Angela Merkel, atto terzo
Pubblicato il 17 dic 2013
di Jacopo Rosatelli – il manifesto
Angela Merkel, atto terzo. Oggi la leader dell’Unione cristiano-democratica (Cdu) si presenta di fronte al Bundestag, la camera dei deputati tedesca, per essere nuovamente investita cancelliera della Repubblica federale di Germania. Accade per la terza volta: nel 2005 era alla guida di un governo di grosse Koalition, quattro anni dopo a capo di un’alleanza con i liberali (Fdp), e ora di nuovo «grande coalizione» con il partito socialdemocratico (Spd), ma a condizioni molto diverse dalle precedenti. Al suo debutto da cancelliera, Merkel veniva da una non-vittoria «alla Bersani»: partita con il vento in poppa nei sondaggi, perse terreno in modo clamoroso nel corso della campagna elettorale e arrivò al punto di farsi superare da una Spd condotta da Gerhard Schröder.
Ora il divario fra i due partiti è di enormi dimensioni: 16 punti di distacco alle elezioni dello scorso settembre, con la Cdu-Csu tornata alle cifre sopra il 40% dei tempi gloriosi di Helmut Kohl, mentore politico della cancelliera. La prima donna alla guida del governo tedesco è ora una leader molto popolare fra i cittadini, rispettata e temuta dagli avversari, detentrice del controllo assoluto del partito di cui è l’indiscutibile capo. E soprattutto la Merkel di oggi ha in mano il pallino del gioco della politica tedesca. Se la base della Spd avesse detto di no all’accordo con lei, si sarebbe potuta tranquillamente rivolgere ai Verdi per formare una coalizione di governo: operazione resa più facile dal fatto che nel Land dell’Assia i democristiani sono in trattativa proprio con gli ecologisti per dare vita al nuovo esecutivo regionale.
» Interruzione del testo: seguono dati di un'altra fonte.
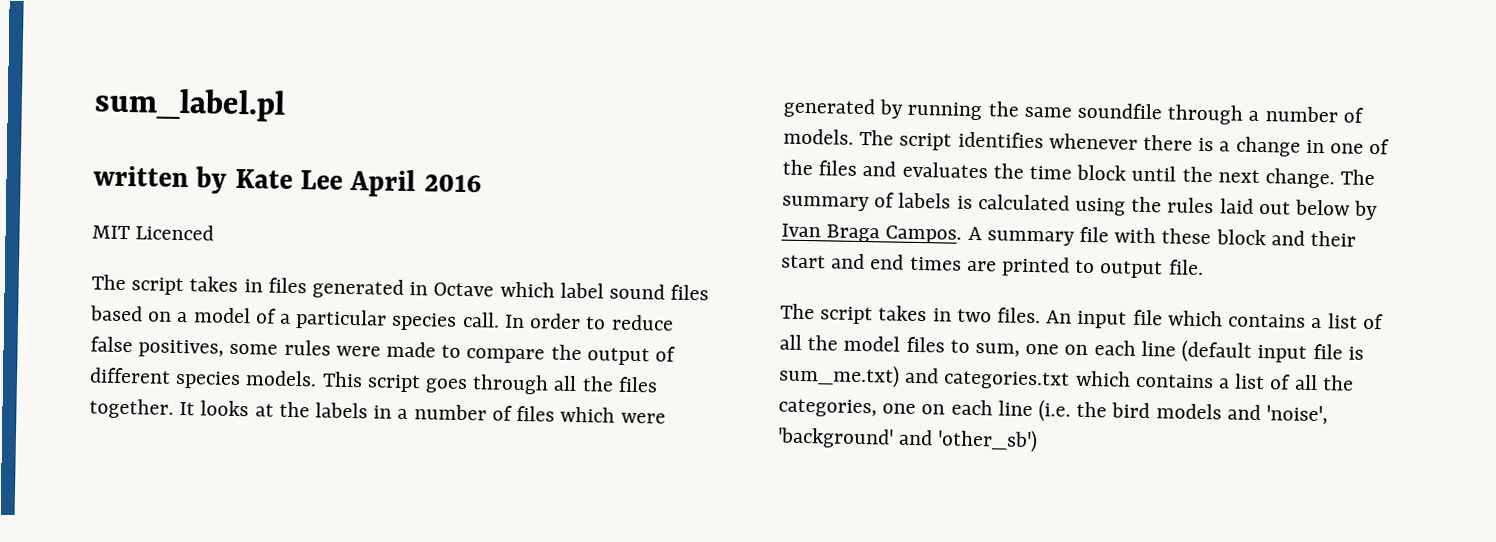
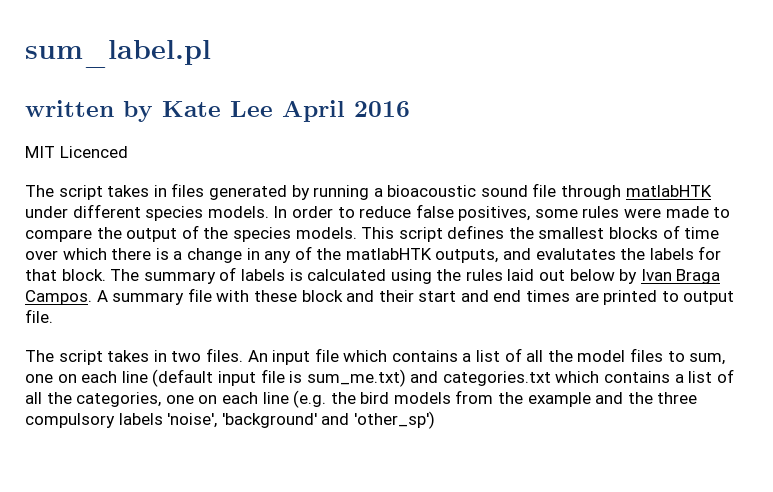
[409,281,710,301] [90,305,500,331] in Octave which label sound files based on a model of a particular species call. -> [291,183,712,200] [25,204,269,221] by running a bioacoustic sound file through matlabHTK under different species models.
[89,367,171,384] different -> [203,227,229,239] the
[425,374,658,395] [89,398,666,424] [783,97,1364,125] [783,128,1138,151] goes through all the files together. It looks at the labels in a number of files which were generated by running the same soundfile through a number of models. The script identifies whenever -> [447,225,720,239] [25,248,107,260] defines the smallest blocks of time over which
[1330,138,1391,155] [782,159,1336,189] one of the files and evaluates the time block until the next change. -> [264,246,722,263] [25,269,106,281] any of the matlabHTK outputs, and evalutates the labels for that block.
[1038,399,1072,422] (i.e. -> [293,390,327,408] (e.g.
[1226,404,1261,421] and -> [455,390,698,407] [25,413,163,428] from the example and the three compulsory labels
[937,428,1039,453] 'other_sb') -> [353,411,435,429] 'other_sp')

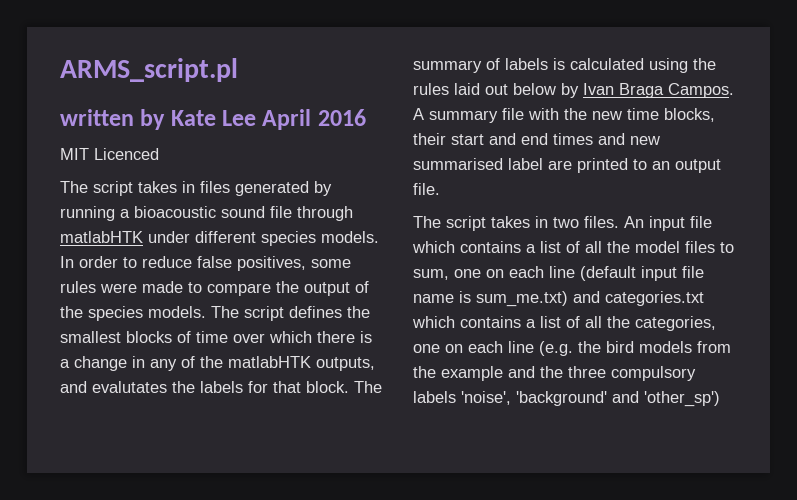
[25,40,211,68] sum_label.pl -> [60,58,238,82] ARMS_script.pl
[361,227,395,239] This -> [211,306,239,318] The
[253,290,375,302] these block and -> [564,108,715,122] the new time blocks,
(571, 296) none -> [598,133,660,145] [413,158,543,170] and new summarised label
(679, 296) none -> [652,161,670,170] an
(285, 376) none -> [413,294,454,303] name

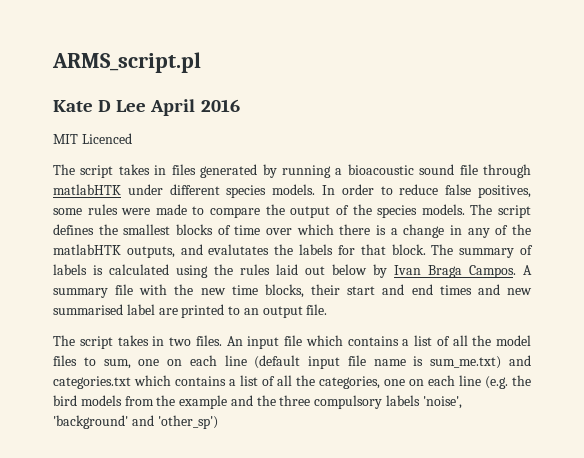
[60,109,216,130] written by Kate -> [53,100,112,112] Kate D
Mentre la Cdu può praticare la cosiddetta «politica dei due (o addirittura dei tre) forni» di andreottiana memoria, i socialdemocratici hanno margini di manovra inferiori, perché si sono sino ad ora ostinatamente rifiutati di prendere in considerazione l’ipotesi di formare un’alleanza tripartita con i Verdi e la Linke. La chiusura nei confronti di quest’ultima forza sta venendo lentamente meno, ma di acqua sotto i ponti dovrà ancora passarne molta prima di una vera e propria normalizzazione delle relazioni a sinistra. Nel frattempo, le linee fondamentali della politica economica di Berlino rimarranno le stesse, nonostante l’esistenza di una maggioranza numerica Spd-Verdi-Linke già nell’attuale parlamento.
Fra i banchi del governo che si presenta oggi al Bundestag siederanno pure molti socialdemocratici (6 su 16), ma quel che conta è che il ministro delle finanze sia rimasto il veterano democristiano Wolfgang Schäuble. Colui che, negli scorsi quattro anni, ha gestito i dossier più importanti nei vertici di Bruxelles continuerà nel posto-chiave da cui dipendono quasi tutte le decisioni sulle spese, in Germania e in Europa. Inoltre, come sottolineato dalla direttrice del quotidiano progressista die taz, Ines Pohl, la nomina per la prima volta di una donna a ministro della difesa, la democristiana Ursula von der Leyen, aiuta Merkel a rafforzare la propria immagine di (presunta) «modernizzatrice»: una delle ragioni che spiegano il suo successo presso fasce di elettorato moderatamente progressista. La contro-mossa della Spd è stata la scelta di Aydan Özoguz, dirigente socialdemocratica di origine turca, per ricoprire il ruolo di Segretaria di stato all’integrazione: è il debutto di un tedesco con origini straniere in un ruolo di governo.
La legislatura che di fatto comincia oggi vede il perimetro delle opposizioni ridotto ai minimi termini: meno del 25% della camera. A contrastare la grosse Koalition solo i Verdi e la Linke. E proprio quest’ultima formazione nei giorni scorsi ha presentato il programma con il quale si presenterà di fronte agli elettori tedeschi alle prossime europee: una sorta di contro-programma di governo su scala continentale. Fra i punti principali: un reddito minimo garantito pari al 60% del reddito medio in ciascun paese; un livello minimo comune di tassazione dei profitti d’impresa; la possibilità di concessione di crediti da parte della Bce direttamente agli Stati; i pacchetti di aiuti vincolati a memorandum sociali (il contrario delle riforme richieste ora); l’umanizzazione della politica verso i migranti attraverso l’abolizione dell’agenzia Frontex. Decisamente un’altra musica rispetto a quella suonata da Merkel e soci.